A 23-year-old was recently admitted at NIMHANS, Bengaluru, after he let his Netflix viewing take precedence over everything else in his life.
Bengaluru: A 23-year-old man said to be under pressure from his parents to get a job has been diagnosed as India’s first patient of ‘Netflix addiction’.
The unidentified man, who earlier sought an escape from stress in gaming, is undergoing treatment at the Service for Healthy Use of Technology (SHUT) Clinic at Bengaluru’s National Institute of Mental Health and Neurosciences (NIMHANS).
“He is in an age group where he faced family pressure to find a good job and settle down,” said Dr Manoj Kumar Sharma, a psychiatrist at SHUT clinic.
“He began watching Netflix and found solace in it. It helped him avoid the pressure that the family was putting on him,” he added.
The treatment plan outlined for this patient, brought to the clinic two weeks ago, centres on a host of stress-relieving exercises.
He has been asked to perform five-minute deep-breathing exercises every hour to help bring down the stress levels, with the doctors also guiding and helping him with his career, a major stress factor for him.
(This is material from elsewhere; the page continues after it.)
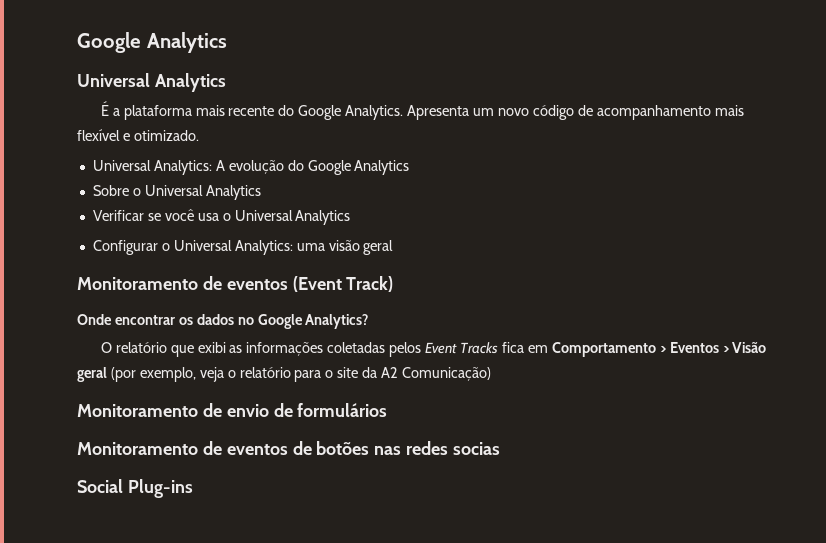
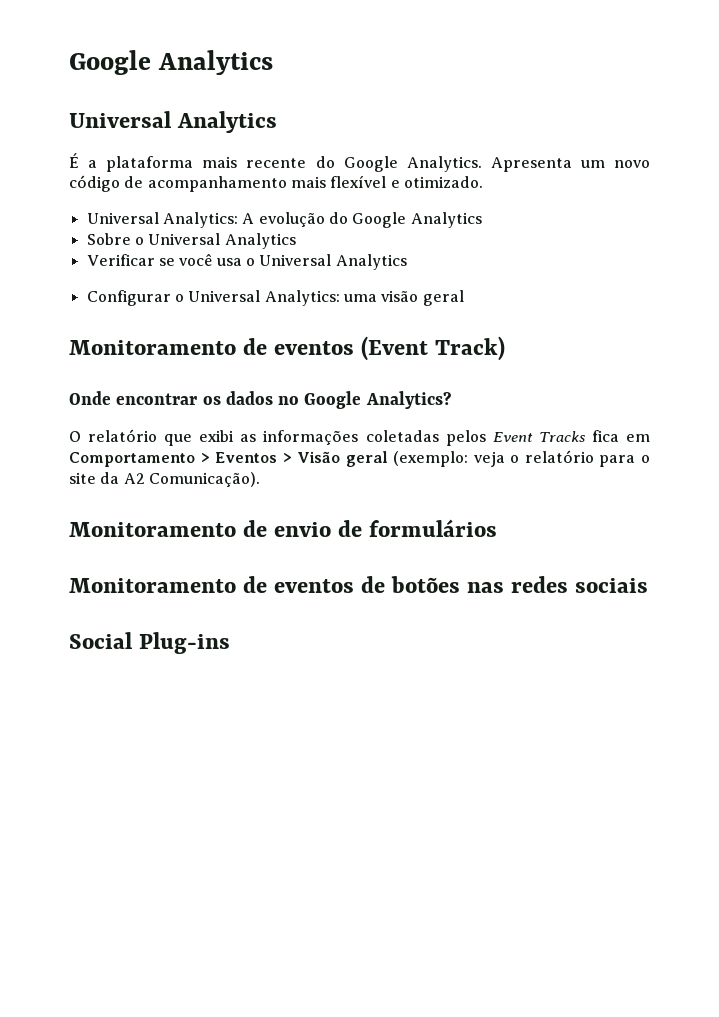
[110,367,196,382] (por exemplo, -> [393,451,469,467] (exemplo:
[402,367,492,381] Comunicação) -> [148,472,260,487] Comunicação).
[453,442,501,455] socias -> [575,578,649,593] sociais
The third part involves tackling the stress medically, with a personalised counselling session to buttress the digital detox.
Addicted to watching
Addiction with streaming services can be seen in the same light as obsession with gaming, which was qualified as a disorder by the World Health Organization earlier this year.
It is defined by experts as letting all aspects of one’s life take a backseat to compulsive viewing of content on streaming services.
With this form of entertainment allowing one to chalk out a viewing experience of their liking — it brings access to multiple seasons of different series as well as a vast library of movies — many viewers will admit to binge-watching at one point or another.
However, addiction is classified as compulsive binge-watching — when this routine of staying glued to your screens for hours on end becomes a daily affair and begins to distract you from real life.
In fact, if you find yourself spending more than five to six hours on streaming services on a daily basis, experts warn, your viewing is bordering on addiction.
Addiction experts say one of the major reasons people opt to endlessly watch online shows is to cut themselves off from reality. They want to find themselves in a virtual space where they do not need to resolve a “real crisis”, they added.
Studies show that it mostly begins with an addiction to gaming, where a patient is unable to stop until they win a game. Patients feel pressure, experts say, to prove to themselves that they are capable of accomplishing the task at hand. With the proliferation of streaming services such as Netflix, Amazon Prime and Hotstar offering another avenue of unchecked indulgence, the focus has shifted.
Dr Manoj Kumar Sharma of the SHUT Clinic said he had seen a marked increase in the number of addiction cases pertaining to the abuse of social media, gaming and video-on-demand.
“Earlier, I used to get two to three cases of gaming or mobile phone addiction in a week,” he told ThePrint, “Now, out of the 10 cases referred to me, eight turn out to be extreme ones.”
“While addiction among the younger generation, aged between eight and 14 years, continues to be centred on gaming, apps such as Netflix are more for the adults, who find emotional gratification (in the streaming services) as they are under constant stress,’” Dr Sharma added.
But experts urge caution with self-diagnosis: Just powering through one season of Game of Thrones or Sacred Games does not qualify you as an addict, they say.
Dr Sharma listed three major parameters that should raise a red flag: If the person is pre-occupied with Netflix (or online video streaming apps) or games all day, begins to lose control and is unable to stop despite spending 10 to 12 hours on it, and neglects his/her environment. If you notice these three things in a friend or relative, it is time to seek help.
A parent of a gaming addict described him thus: “He would wake up and, instead of brushing his teeth, switch on his computer. The next thing you know is he is using one hand to perform his morning chores and the other to play his favourite Grand Theft Auto.
“Series such as Game of Thrones have had a deteriorating effect. They have a virtual game and that made our child sit in front of the screen for hours, neglecting his friends and family. We realised then that needed he may need medical attention.”
According to Dr Sharma, if a patient is able to log out of a show and exercise control over their emotions, then they have begun their journey towards detox.